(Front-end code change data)
Start of Block

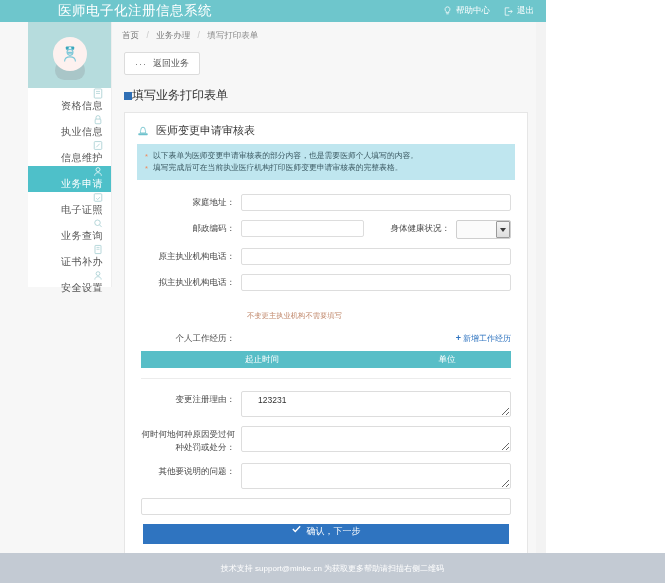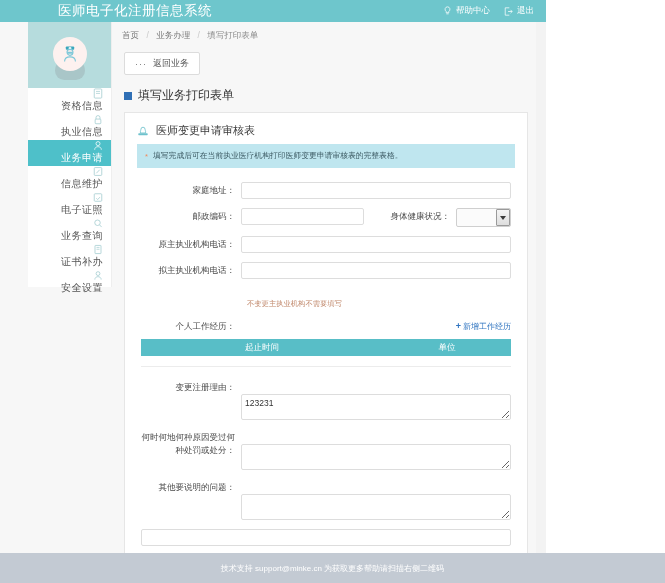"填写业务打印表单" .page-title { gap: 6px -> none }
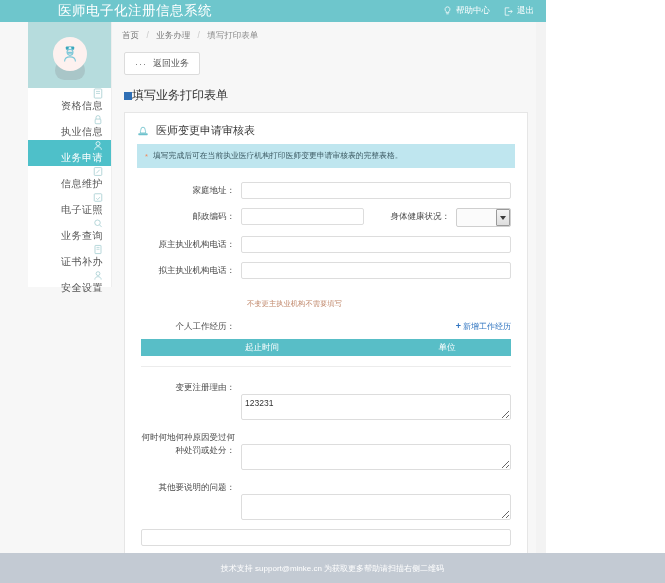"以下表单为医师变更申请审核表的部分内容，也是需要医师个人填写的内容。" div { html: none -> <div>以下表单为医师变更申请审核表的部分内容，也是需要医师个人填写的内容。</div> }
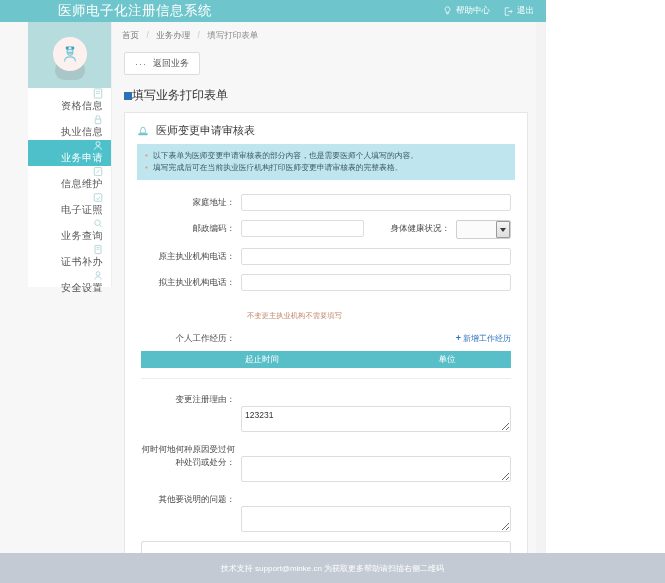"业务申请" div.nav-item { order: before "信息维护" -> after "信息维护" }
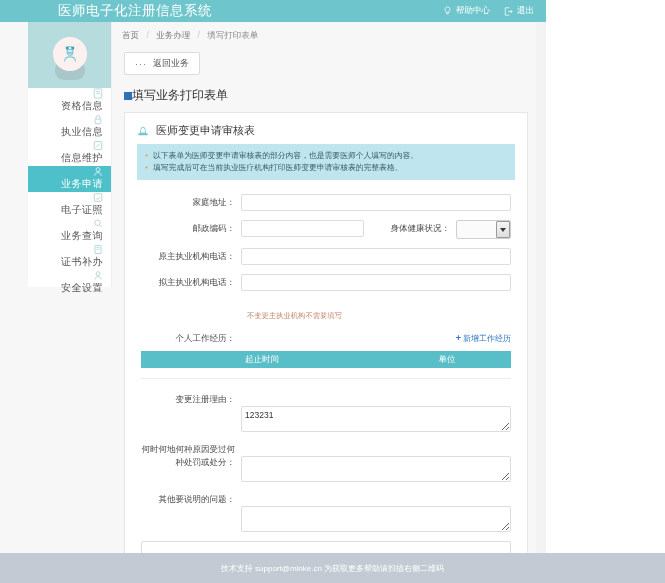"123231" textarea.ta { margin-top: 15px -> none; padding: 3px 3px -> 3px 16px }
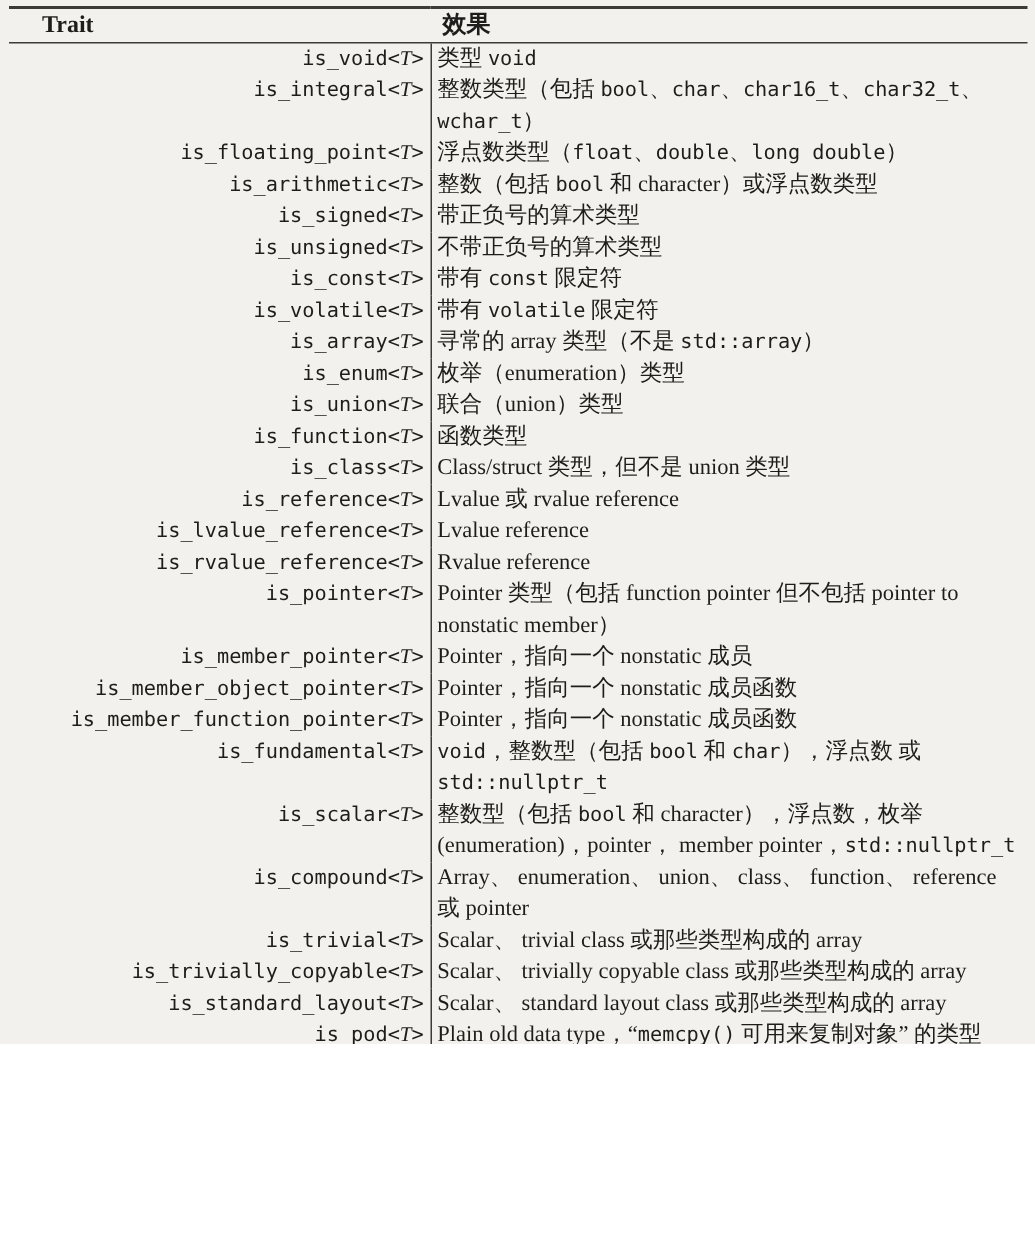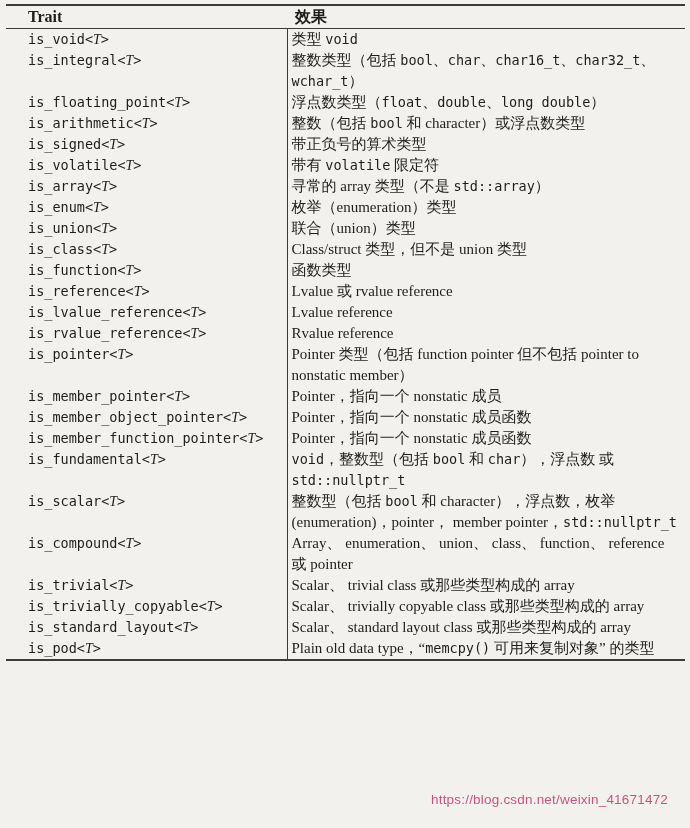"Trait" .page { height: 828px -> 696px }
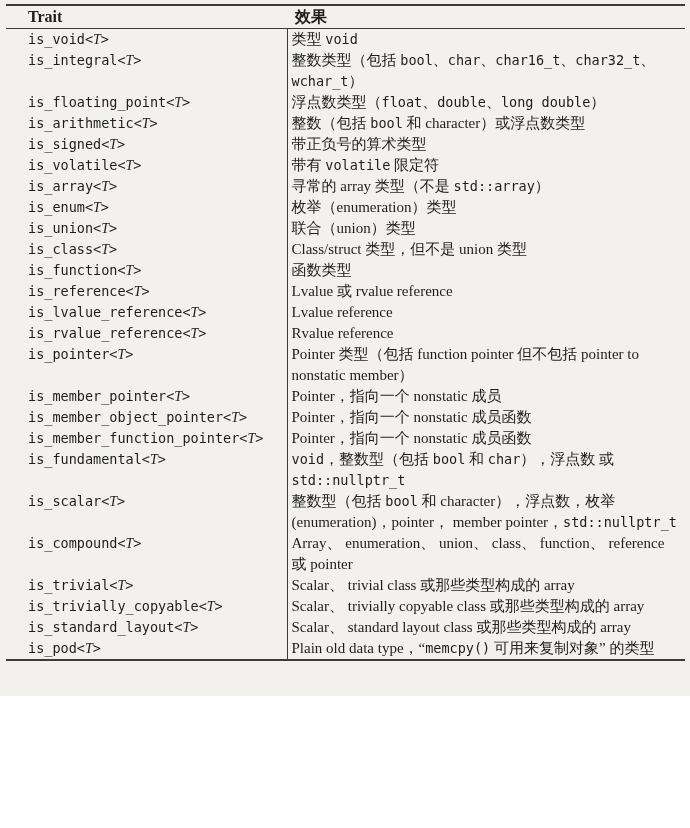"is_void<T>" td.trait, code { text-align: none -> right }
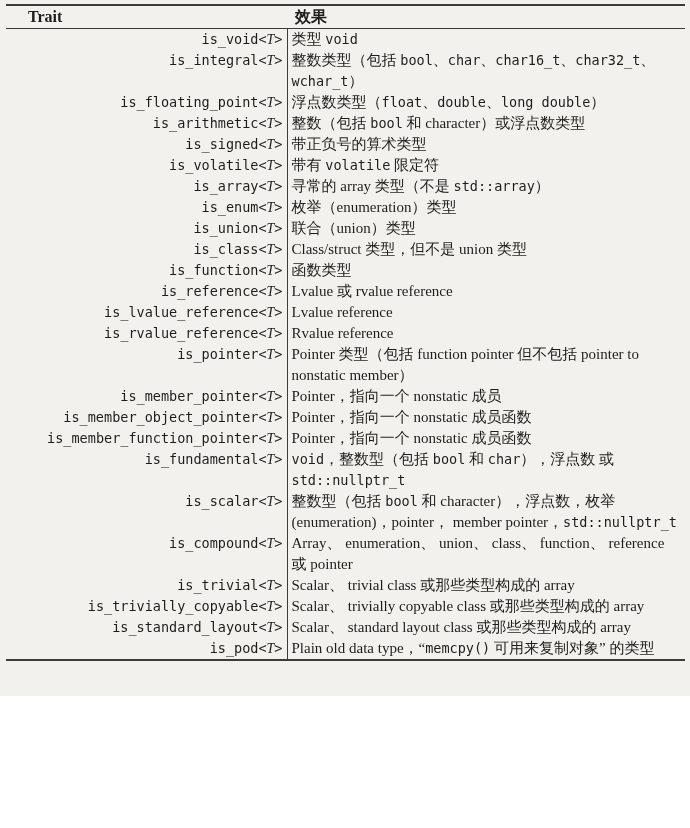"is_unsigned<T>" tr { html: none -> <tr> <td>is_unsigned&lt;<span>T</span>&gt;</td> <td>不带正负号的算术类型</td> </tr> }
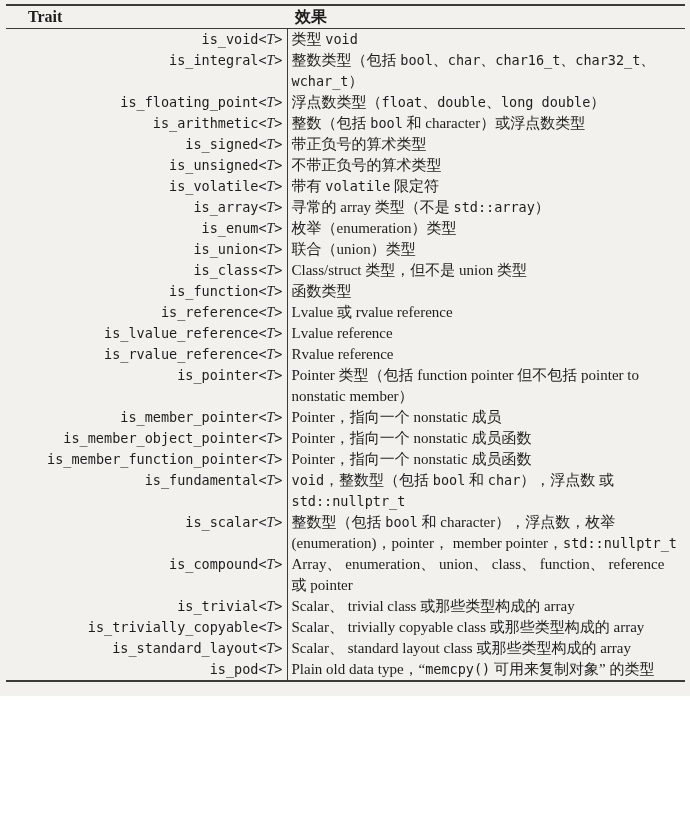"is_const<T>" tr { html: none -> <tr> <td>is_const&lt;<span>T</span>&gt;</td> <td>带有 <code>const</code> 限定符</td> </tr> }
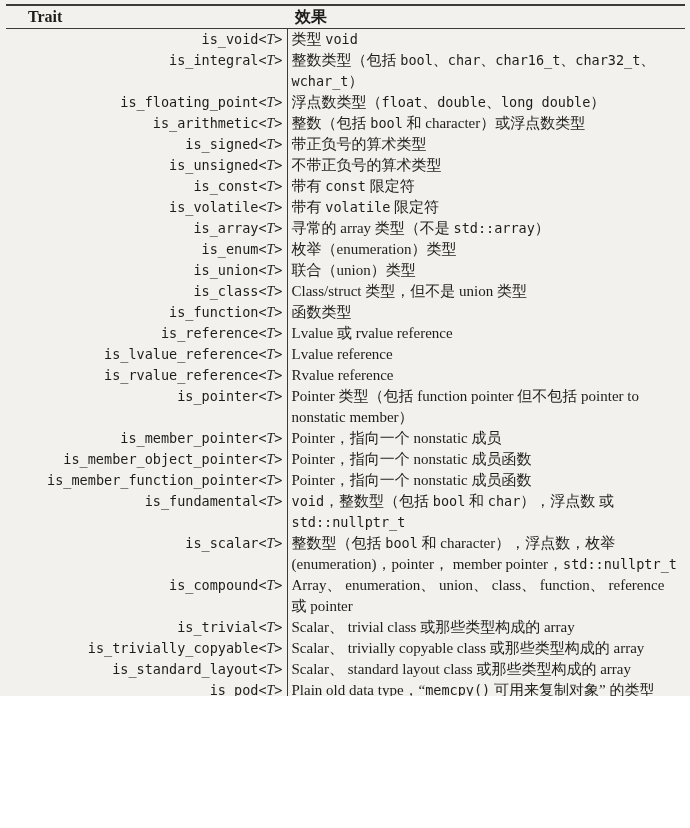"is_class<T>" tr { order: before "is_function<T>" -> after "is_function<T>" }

End of Block

▶ _WHAT NEEDS TO BE DONE_: Copy the lines starting at the line that contains "text-align: none ->" and running to the final line of the entries, inclusive; omit all pictures.

▶ _TASK ANSWER_:
"is_void<T>" td.trait, code { text-align: none -> right }
"is_unsigned<T>" tr { html: none -> <tr> <td>is_unsigned&lt;<span>T</span>&gt;</td> <td>不带正负号的算术类型</td> </tr> }
"is_const<T>" tr { html: none -> <tr> <td>is_const&lt;<span>T</span>&gt;</td> <td>带有 <code>const</code> 限定符</td> </tr> }
"is_class<T>" tr { order: before "is_function<T>" -> after "is_function<T>" }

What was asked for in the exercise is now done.